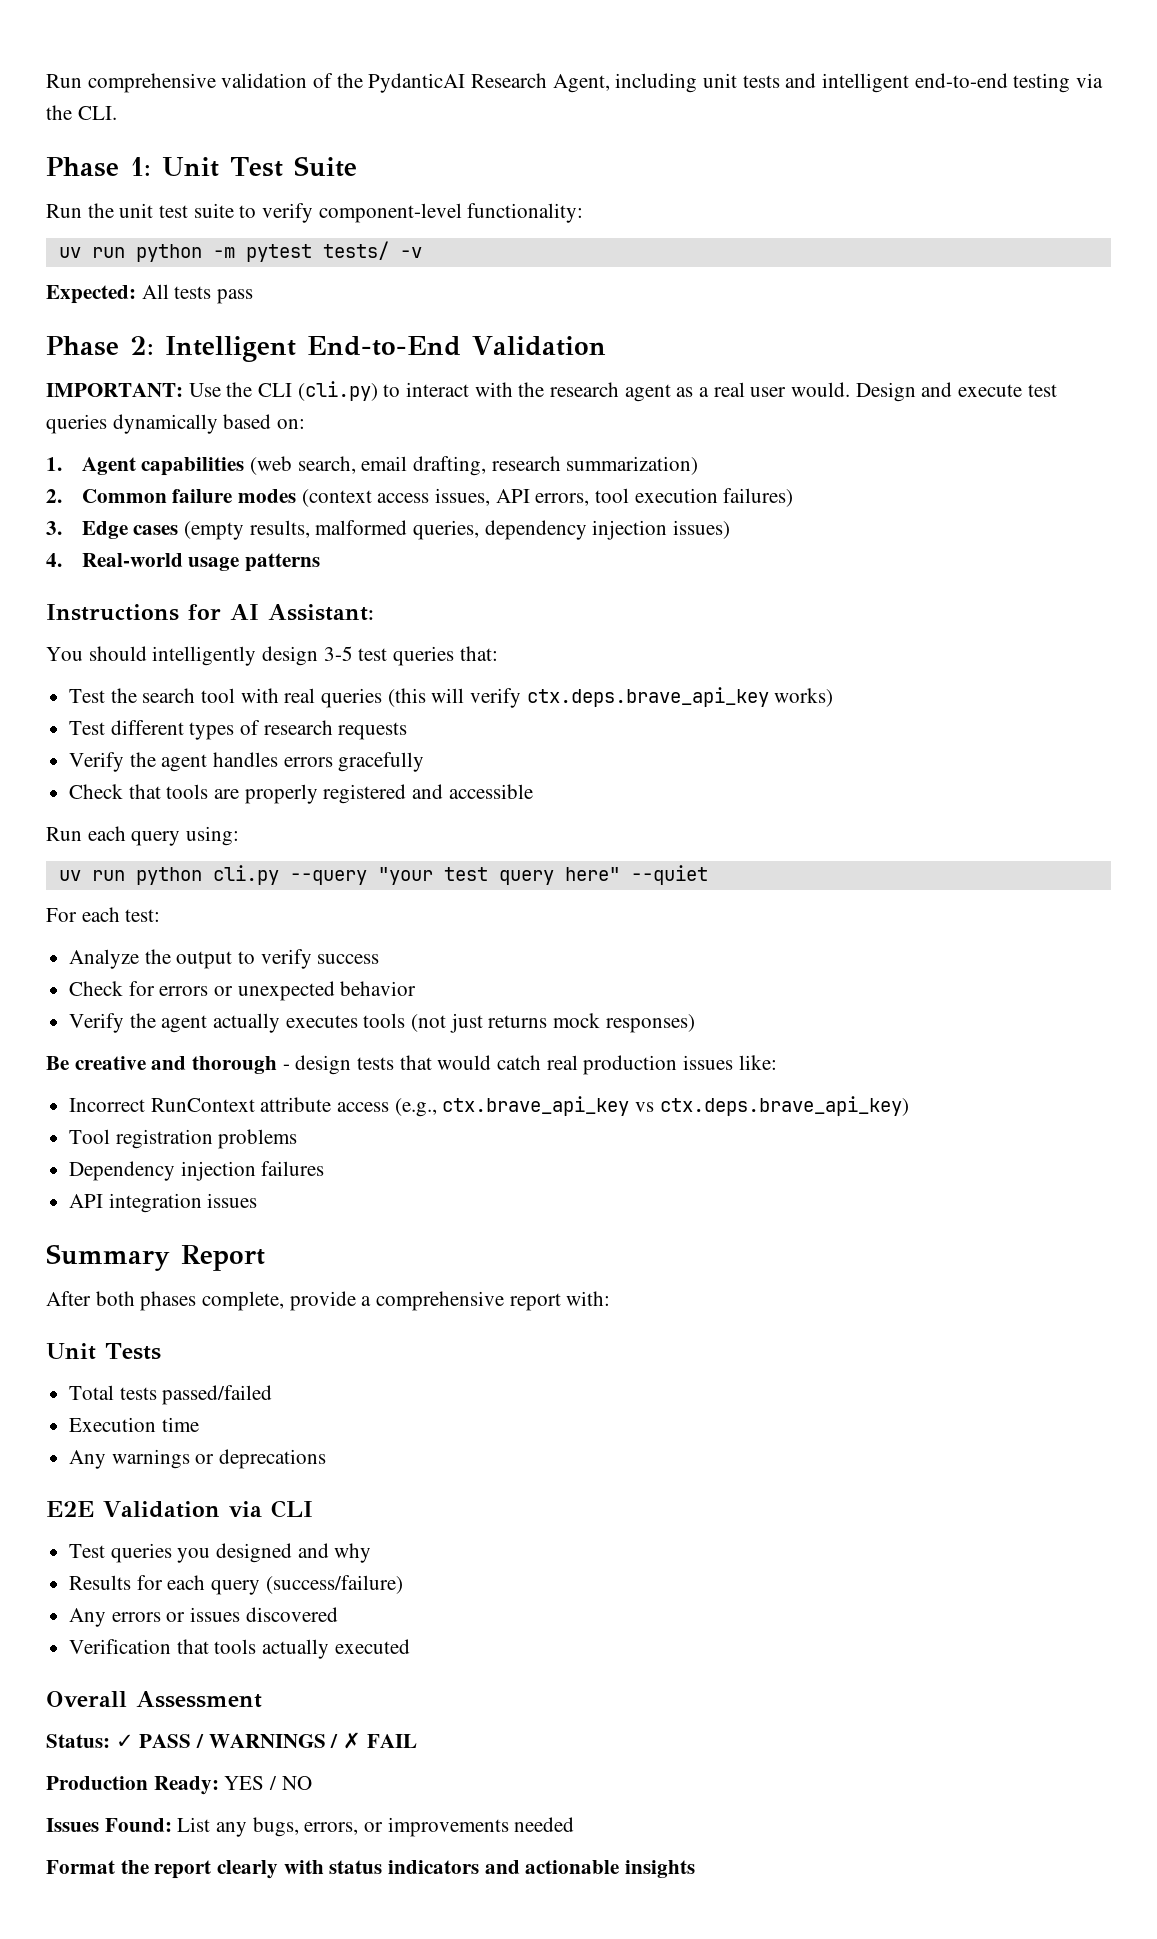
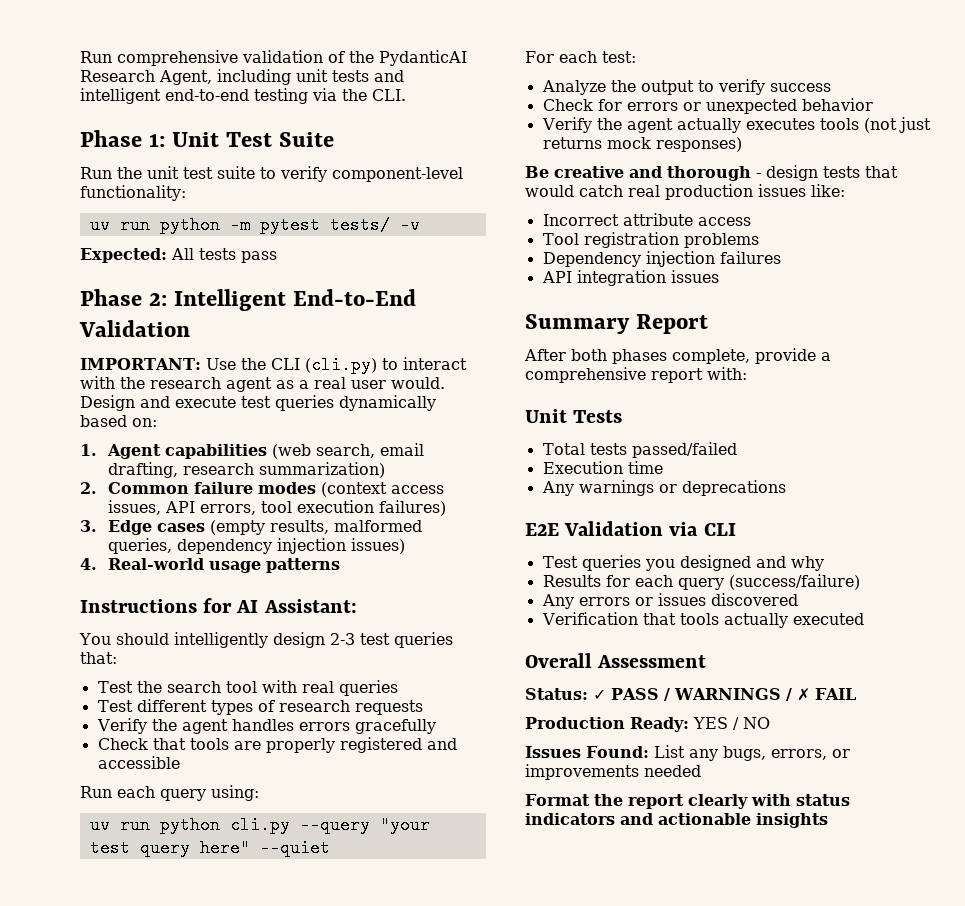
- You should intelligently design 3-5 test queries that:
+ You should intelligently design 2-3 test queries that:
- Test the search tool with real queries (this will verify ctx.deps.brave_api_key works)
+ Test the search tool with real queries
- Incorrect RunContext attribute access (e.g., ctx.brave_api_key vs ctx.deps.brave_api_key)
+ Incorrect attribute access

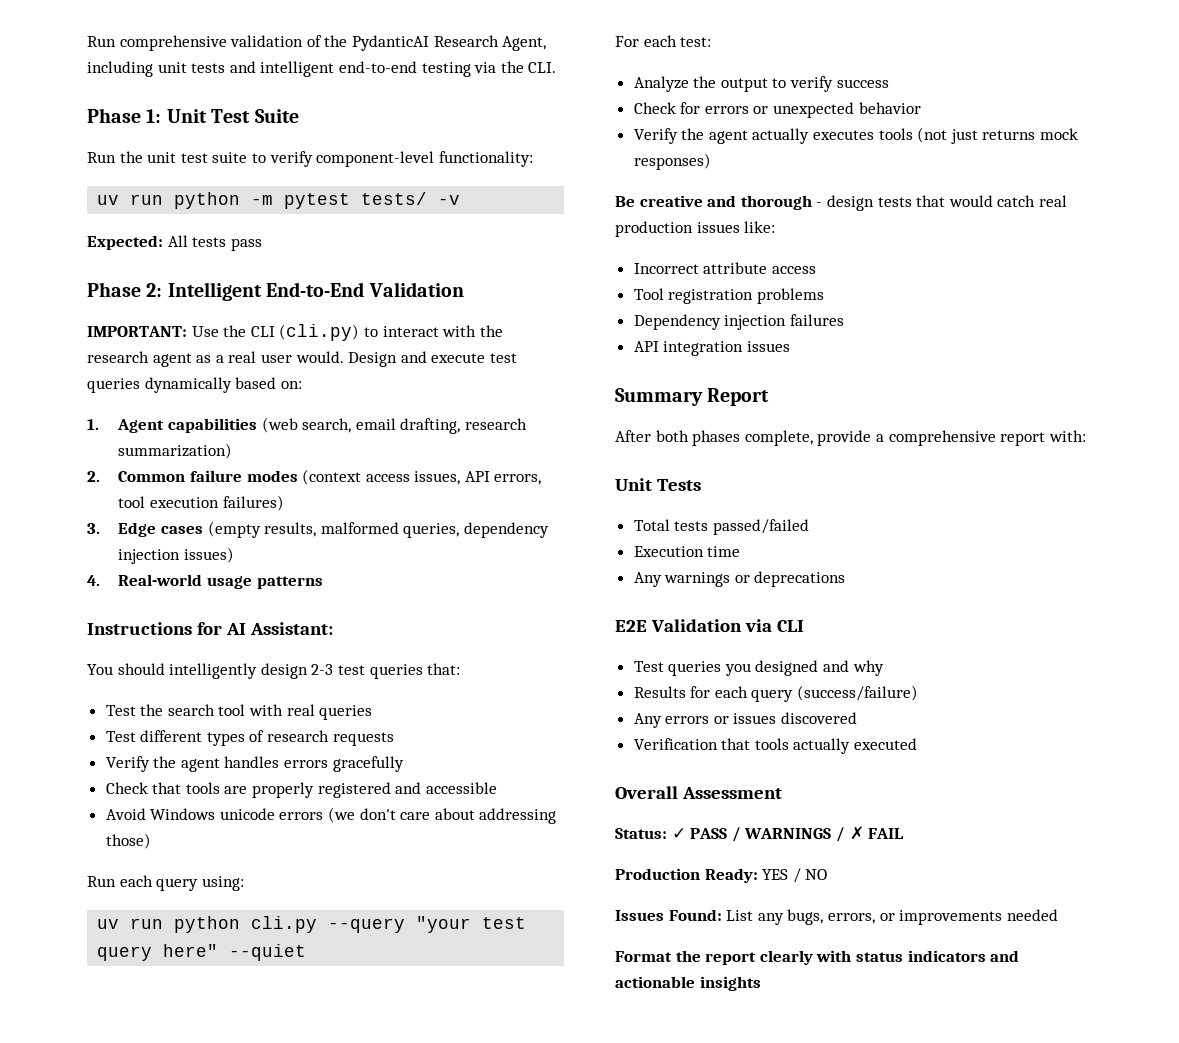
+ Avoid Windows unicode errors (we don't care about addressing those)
------------------------------
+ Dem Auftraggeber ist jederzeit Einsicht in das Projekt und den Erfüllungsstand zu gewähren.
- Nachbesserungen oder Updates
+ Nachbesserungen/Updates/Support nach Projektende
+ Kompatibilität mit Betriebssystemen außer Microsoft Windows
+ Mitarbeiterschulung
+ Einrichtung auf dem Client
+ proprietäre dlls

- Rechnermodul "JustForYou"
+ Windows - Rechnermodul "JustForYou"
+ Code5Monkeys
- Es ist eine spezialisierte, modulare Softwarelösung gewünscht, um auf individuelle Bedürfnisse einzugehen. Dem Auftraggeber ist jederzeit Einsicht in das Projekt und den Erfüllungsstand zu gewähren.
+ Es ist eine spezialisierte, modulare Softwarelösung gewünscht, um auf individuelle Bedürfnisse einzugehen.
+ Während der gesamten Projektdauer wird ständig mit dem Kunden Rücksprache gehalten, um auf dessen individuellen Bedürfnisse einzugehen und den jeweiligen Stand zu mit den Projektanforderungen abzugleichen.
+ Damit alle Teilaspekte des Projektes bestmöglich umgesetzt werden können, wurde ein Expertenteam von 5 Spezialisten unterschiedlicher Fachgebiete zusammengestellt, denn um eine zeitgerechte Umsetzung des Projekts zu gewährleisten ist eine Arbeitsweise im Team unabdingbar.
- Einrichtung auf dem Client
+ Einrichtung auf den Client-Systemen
------------------------------
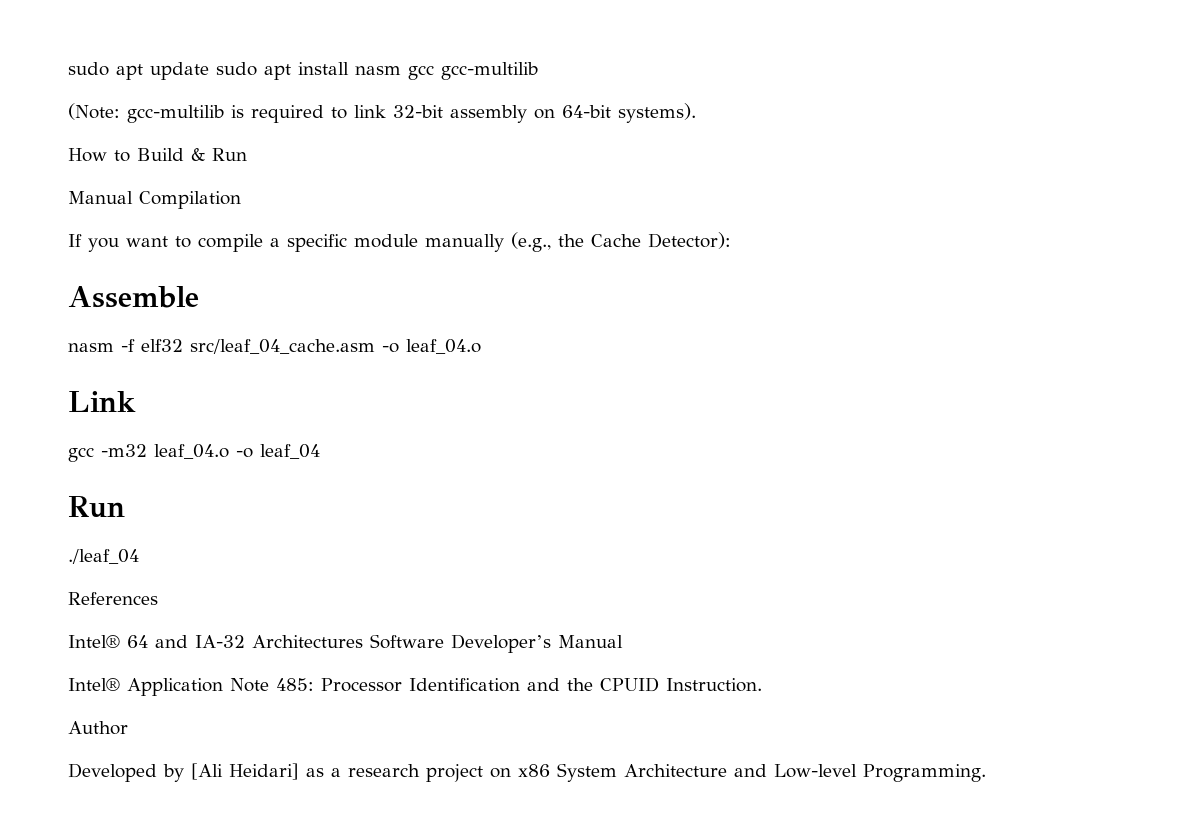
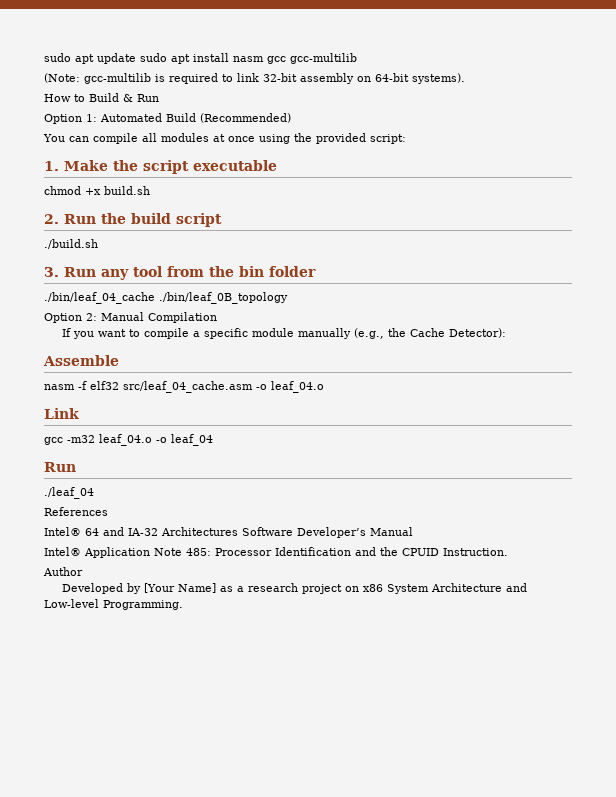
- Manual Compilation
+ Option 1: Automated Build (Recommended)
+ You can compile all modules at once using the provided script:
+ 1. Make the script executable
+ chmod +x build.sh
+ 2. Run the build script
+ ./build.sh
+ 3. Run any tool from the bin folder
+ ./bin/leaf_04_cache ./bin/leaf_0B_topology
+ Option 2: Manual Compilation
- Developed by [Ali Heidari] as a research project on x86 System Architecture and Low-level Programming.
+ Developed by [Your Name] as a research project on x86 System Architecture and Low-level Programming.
------------------------------
• [TASK REQUIREMENTS]:
Determine which lines above include the word "should", and report those lines in full.

• [ANSWER AREA]:
- You should intelligently design 3-5 test queries that:
+ You should intelligently design 2-3 test queries that:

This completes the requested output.